In 2003, Kawu decamped to All Nigeria Peoples Party (ANPP) and contested as member of House of Representatives representing Sumaila/Takai Federal Constituency where he served in various committees including Water resources, Interior, Information, Poverty Alleviation and NEMA before he became the Deputy Minority Leader in 2007 after his re-election for the second term into the Lower Chamber. In 2011, Hon Kawu Sumaila was re-elected in to the House and was later retained his position as Deputy Minority Leader. He served as a member of constitutional amendment committee between 2007-2011 and 2011-2015 and also served as member Governing Council of National Institute of Legislative Studies (NILS).
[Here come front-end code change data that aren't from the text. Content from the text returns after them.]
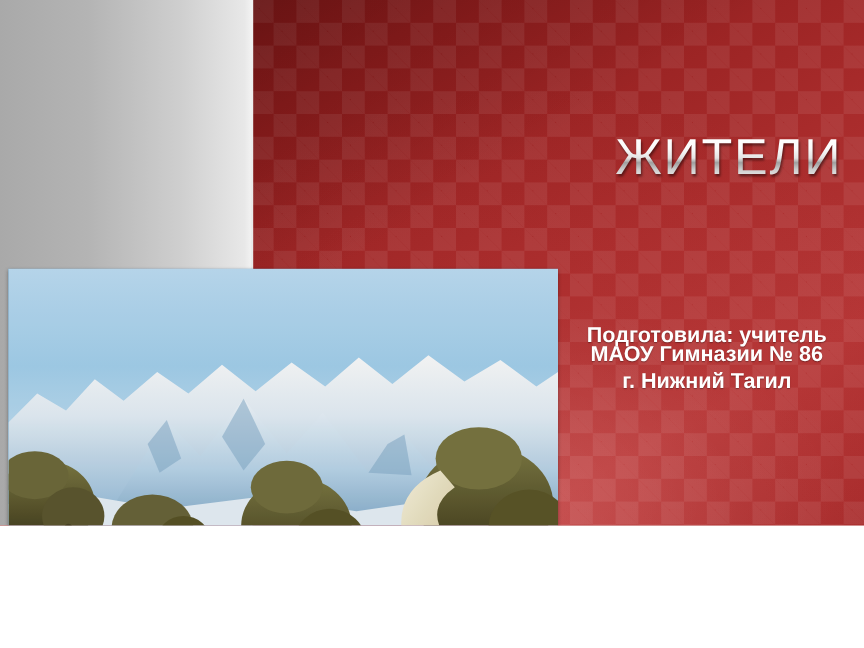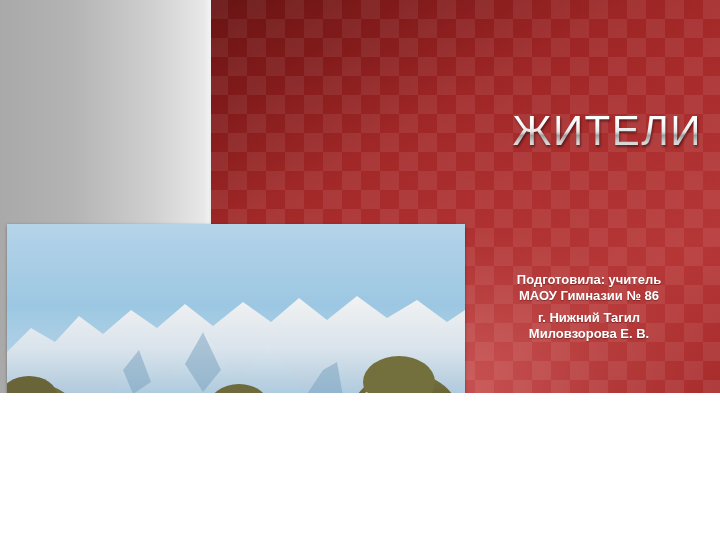"ЖИТЕЛИ" .slide { height: 393px -> 438px }
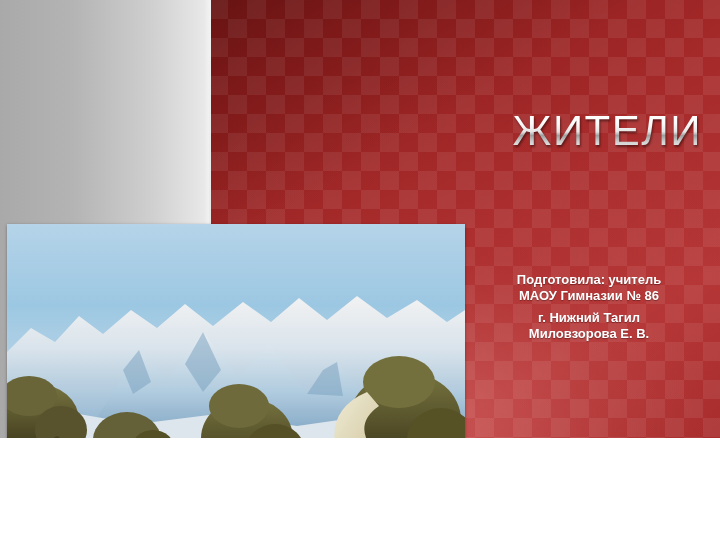"Подготовила: учитель" .subtitle-block { font-size: 13px -> 18px }
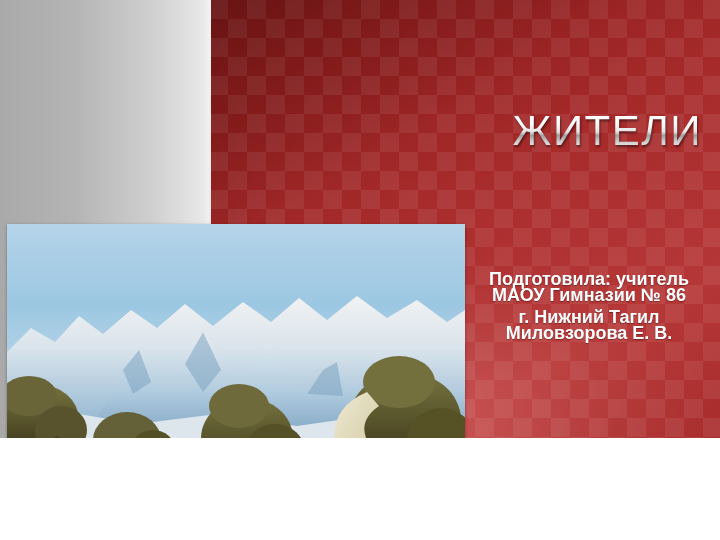"Миловзорова Е. В." span { html: <span>Миловзорова Е. В.</span> -> none }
Having successfully completed three consecutive terms in the House of Representatives of the National Assembly, Kawu contested for position of the Executive Governor of Kano State under the platform of All Progressive Congress (APC). In August 2016, president Muhammadu Buhari appointed Kawu as his senior Special assistant on National Assembly matters. He resigned to contest for membership of the House of Representatives representing Sumaila/Takai Federal Constituency in Kano State under the ticket of the All Progressives Congress (APC) in 2019 Nigerian general election

==Political achievements==
Kawu Sumaila has developed and achieved his political career by proving his legislative mettle to sponsor important bills and motions that have reshaped the nation. These include amendment of Section 145 of the Constitution which provided for transfer of power to the Vice President and Deputy Governor; State Assembly financial autonomy; extrajudicial killings in Maiduguri by security agencies; dilapidated condition of Kano Airport; illegal parking of articulated trucks at Tafa village; control and management of cerebrovascular meningitis; setting time limit to dispose-off election petitions before swearing-in elected officers. Recruitment in Federal Airport Authority of Nigeria (FAAN), violation of Federal Character, Poor implementation of budget 2013, and $9.7M Dollars Saga (South Africa), and much more.

==Honours and awards==
Kawu Sumaila has a Traditional Title of Turakin Sumaila conferred to him by the late Dan Isan Kano, District Head of Sumaila in 2006. He was also conferred of the prestigious national honour of the Order of the Federal Republic of Nigeria (OFR) in September 2012 by President Goodluck Jonathan.